Hakikat Segala Hakikat

Hakikat Segala Hakikat

Dari sinilah kaum ‘arifin menanjak dari dasar majaz ke puncak hakikat. Dengan demikian, menyempurnakan mi’raj (pendakian) mereka sehingga melihat dengan musyahadah (penyaksian), secara langsung bahwa “tidak ada sesuatu dalam wujud melainkan Allah”, dan bahwa “segala sesuatu binasa selain wajah-Nya.” Sebab, segala sesuatu akan binasa pada suatu waktu tertentu, bahkan pada hakikatnya – ia adalah sesuatu yang binasa secara azali, sejak permulaan dan untuk selamanya. Tiada gambaran lain selain itu, sebab segala sesuatu selain DIA, bila ditinjau dari keberadannya sendiri, adalah ketiadaan yang murni.

Bila ditinjau dari arah datangnya keberadaannya dari “Sumber Pertama” yang haqq, dapatlah disadari bahwa ia maujud b ukan pada dirinya sendiri, tapi dari arah DIA yang telah mewujudkannya. Dengan demikian yang disebut maujud itu hanyalah Allah. Setiap sesuatu memiliki dua wajah, wajah ke arah dirinya sendiri dan wajah ke arah Tuhannya. Maka dari itu, ditinjau dari arah dirinya sendiri, ia adalah ‘adam (ketiadaan), dan ditinjau dari arah Allah, ia adalah wujud (keberadaan). Jadi, tidak ada maujud kecuali Allah dan wajah-Nya. Dengan itu pula, maka segala sesuatu binasa kecuali wajah-Nya secara azali dan abadi.

Kaum ‘arifin, seperti yang disebutkan di atas, tidaklah membutuhkan datangnya hari kebangkitan untuk mendengar seruan Allah. Sang Pencipta:

“Bagi siapakah kerajaan hari ini? Bagi Allah Yang Mahatunggal lagi Mahaperkasa .....
(QS. Al-Mu’min 40 : 16).

Sebab seruan itu tidak pernah berpisah dari pendengarannya selama-lamanya.

Mereka juga tidak memahami ucapan Allahu Akbar (Allah adalah Yang Terbesar), bahwa DIA adalah lebih besar dari sesuatu selain-ya. Mahasuci Allah!

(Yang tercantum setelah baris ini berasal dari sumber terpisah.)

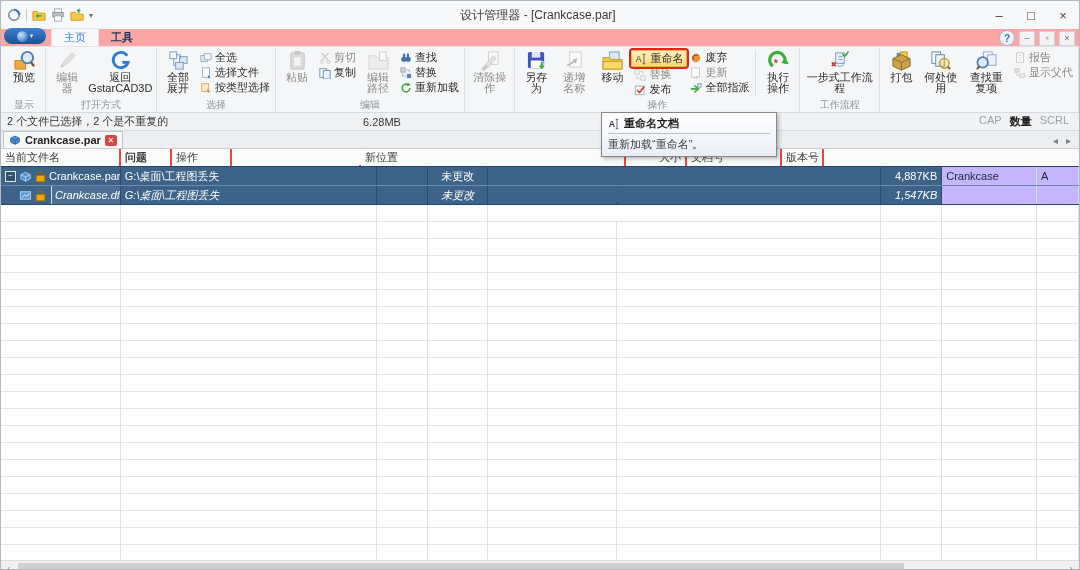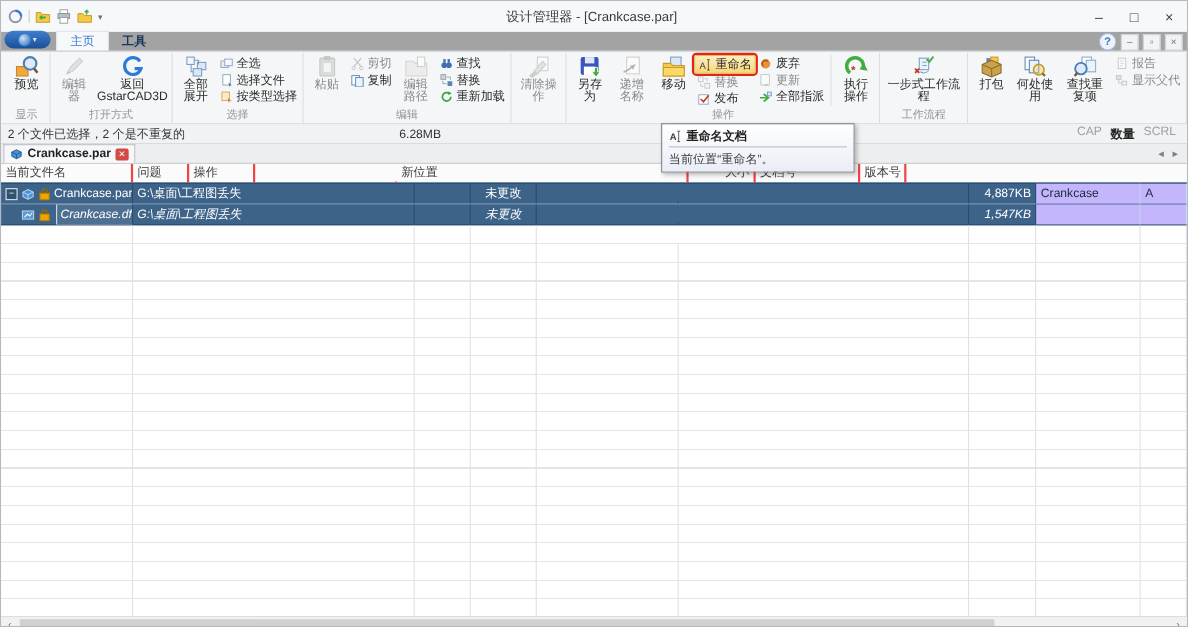"主页" .tabrow { background: #a3a3a3 -> #fca5a5 }
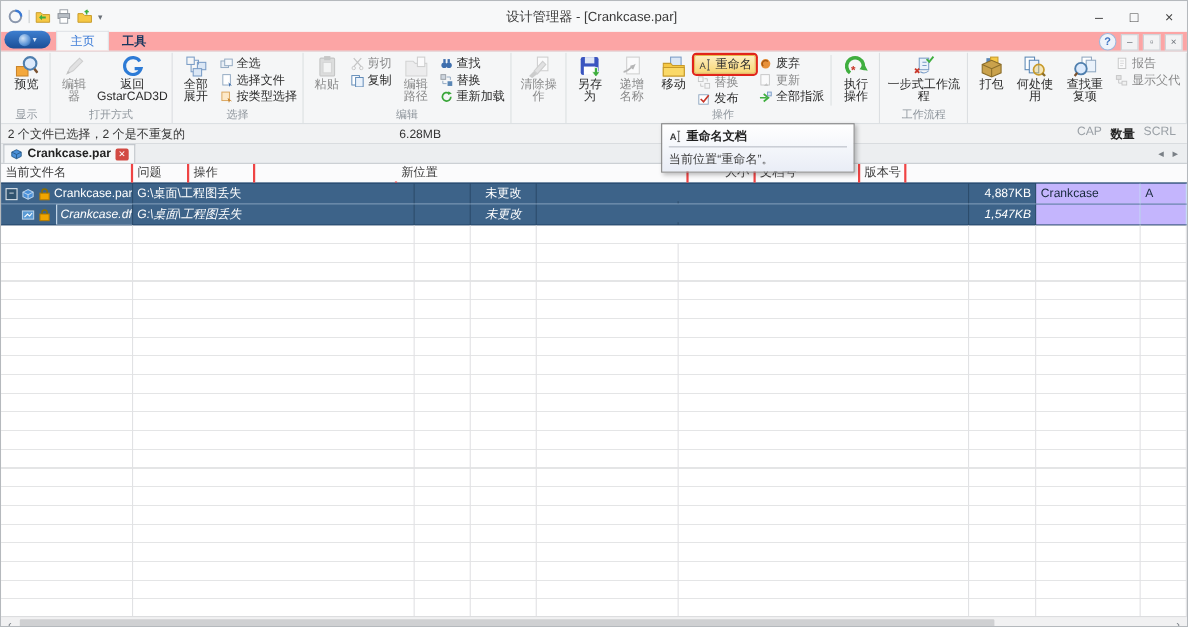"当前位置“重命名”。" div.tdesc { text: 当前位置 -> 重新加载 }
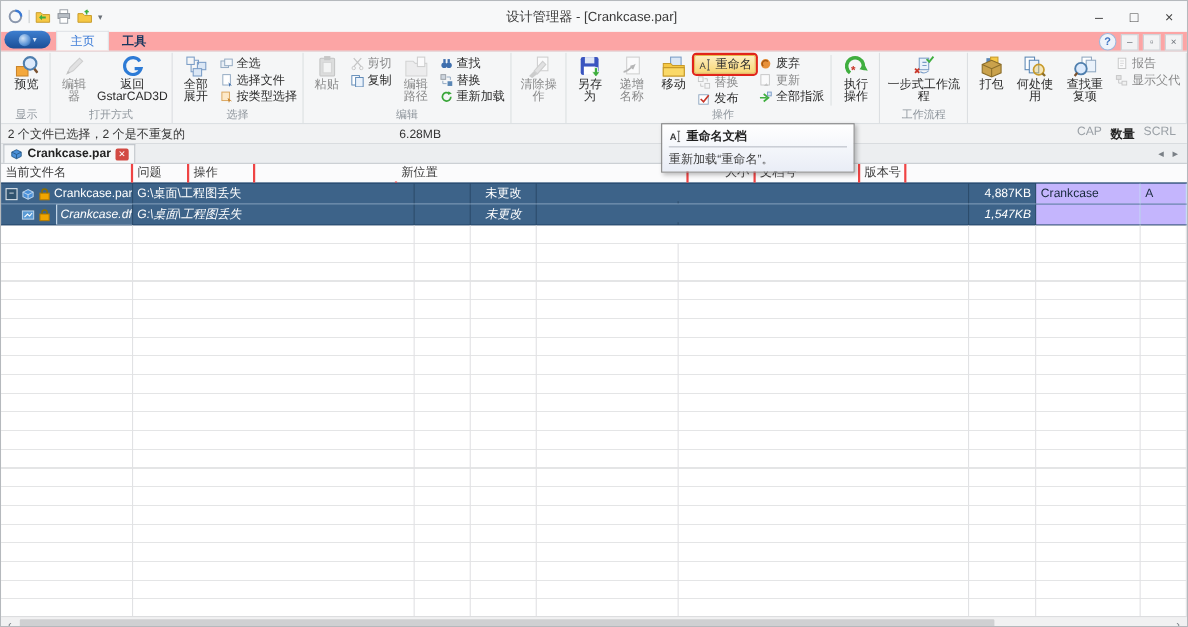"问题" .c2 { font-weight: none -> bold }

Bukankah taka da selain DIA dalam wujud ini bersama-Nya sehingga DIA dapat dikatakan lebih besar darinya? Bahkan, tak ada sesuatu pun yang memiliki tingkatan kebersamaan dengan-Nya ataupun tingkatan mengikuti-Nya. Bahkan, tiada kewujudan bagi selain DIA, kecuali dari arah-Nya. Maka dari itu, yang ada hanyalah wajah-Nya dan mustahil DIA menjadi lebih besar dari wajah-Nya.

Arti sebenarnya ialah bahwa: “DIA adalah lebih besar dari kemungkinan disebut sebagai lebih besar dalam arti nisbi atau pun dalam bandingan”. Juga lebih besar dari kemungkinan adanya sesuatu selain-Nya yang mampu menyelami hakikat keberadaan-Nya, baik ia seorang nabi ataupun malaikat. Bahkan, tak mungkin ada yang mengetahui hakikat pengetahuan mengenai-Nya, kecuali DIA sendiri. Sebab, segala sesuatu yang dapat diketahui termasuk di bawah kekuasaan (“orang”) yang mengetahui dan pengaruhnya. Hal itu tentunya berlawanan dengan keagungan dan keperkasaan-Nya. Pen-tahkik-an tentang ini telah kami uraikan dalam kami al-Maqshad al-Asna fi Ma’ani As-ma’Illah al-Husni.